Monday, May 19, 2008

Leasing Your MFP Fleet -

I have been running into more and more opportunities with I.T. folks who do not understand leasing.

**** THIS IS NOT LEGAL ADVICE ****

**** THE FOLLOWING REFLECTS MY OPINIONS ****

I am currently researching for an in depth analysis of the leasing process from the end users' prospective - and it isn't pretty.

Because the subject is so vast and complicated, I have decided to post portions of the final white paper.

First off, I am familiar with leasing and all the "gotcha's" that contracts carry. I have seen, all sorts of leasing agreements in business technology and the Uniform Industry and I have been very fortunate to work with some of the most honest and open agreements in each industry.

For you I.T. folks, or anyone else who may not be familiar with leasing - here is a "Primer".

Leases are used to defer payments over time.

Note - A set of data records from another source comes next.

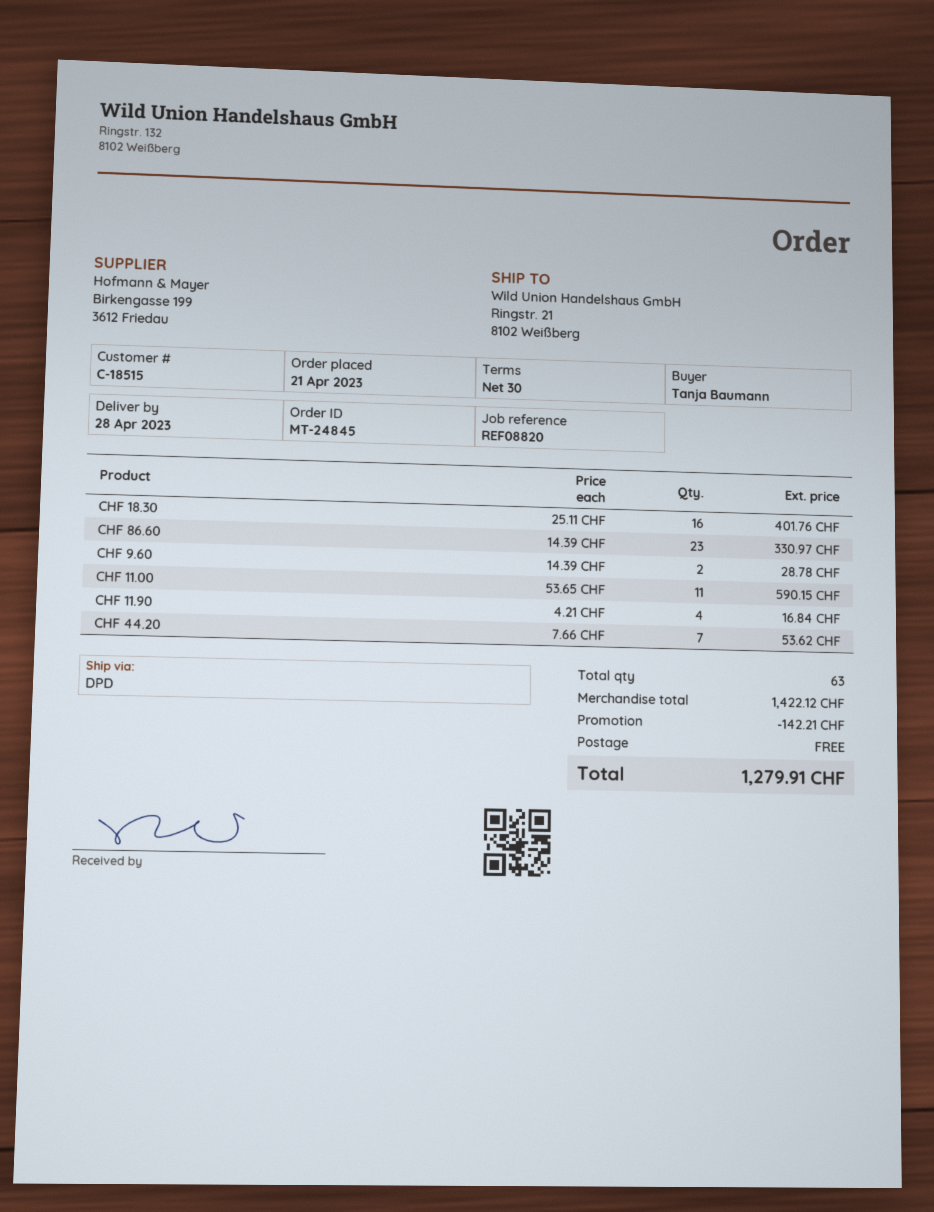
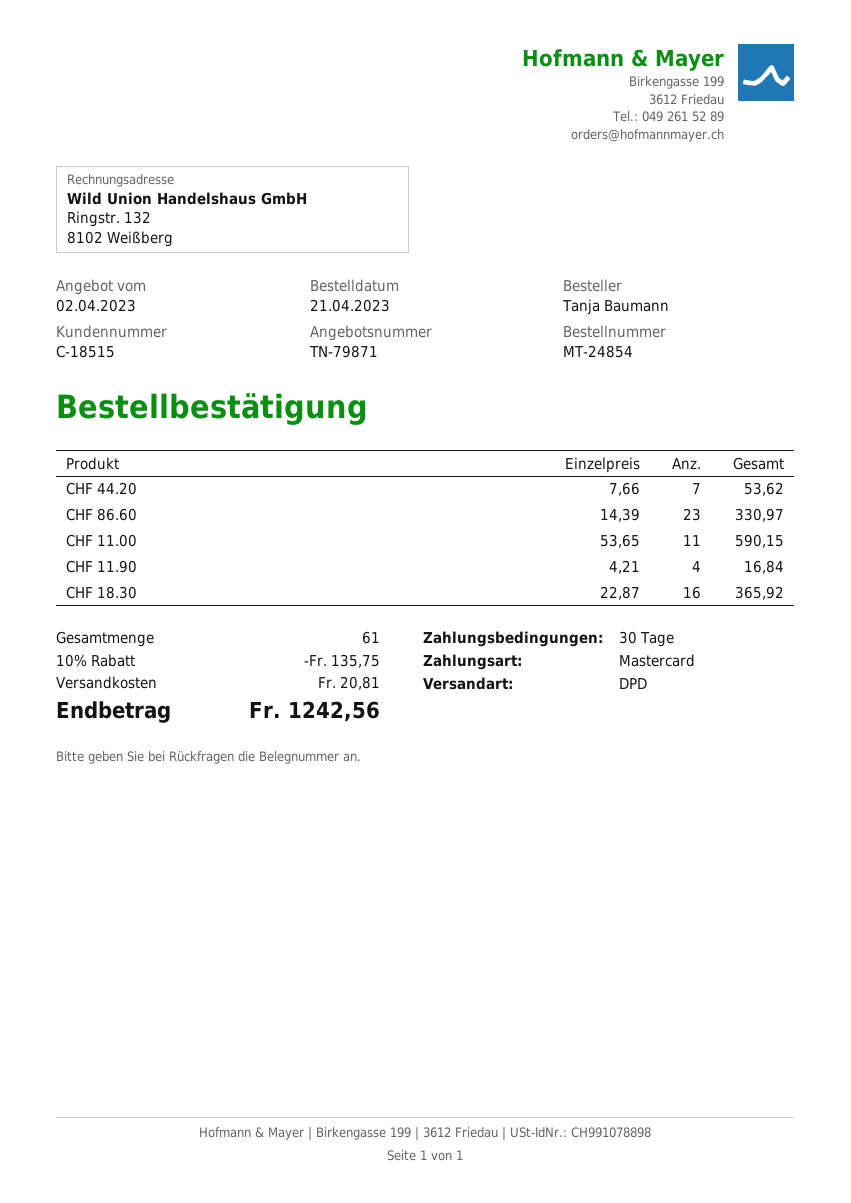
order number: MT-24845 -> MT-24854
CHF 18.30: 16 x 25.11 = 401.76 -> 16 x 22.87 = 365.92
CHF 9.60: 2 x 14.39 = 28.78 -> none
total quantity: 63 -> 61
discount: 142.21 -> 135.75
shipping: 0.00 -> 20.81
total: 1279.91 -> 1242.56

If a company wants to avoid a significant capital outlay a lease is a great option. In addition, because the technology changes quickly, copier leases often include provisions to trade up to a newer model, allowing you to upgrade without buying anew.

You are paying extra for the ability to "pay over time".

For instance, if the purchase price of a machine is $20,000 and you would like to pay a monthly payment for 60 months, the monthly payment is NOT $20,000/60 or $333.33. The monthly would be closer to $586.00/month. If you multiply this out by 60, your total "cost" for the unit, over time, is $35,160.00 - this to say that you would be paying $15,160.00 for the service of paying a known monthly figure for a determined period of time.

The Vendor or Supplier does not usually make more profit on a lease vs. purchase. Although some vendors or dealers add “points” to the lease rate. This increases your monthly and adds to their profit margin.

After a client signs a lease and after the equipment is delivered and accepted, the leasing company cuts a check directly to the Vendor for the purchase amount of the equipment. You, the Customer now have a direct relationship with the leasing company for the equipment. You are establishing a "revenue stream" for the leasing company based on the equipment payment portion of the lease; when service is bundled into the payment, you are also working directly with your service provider, usually the copier dealer.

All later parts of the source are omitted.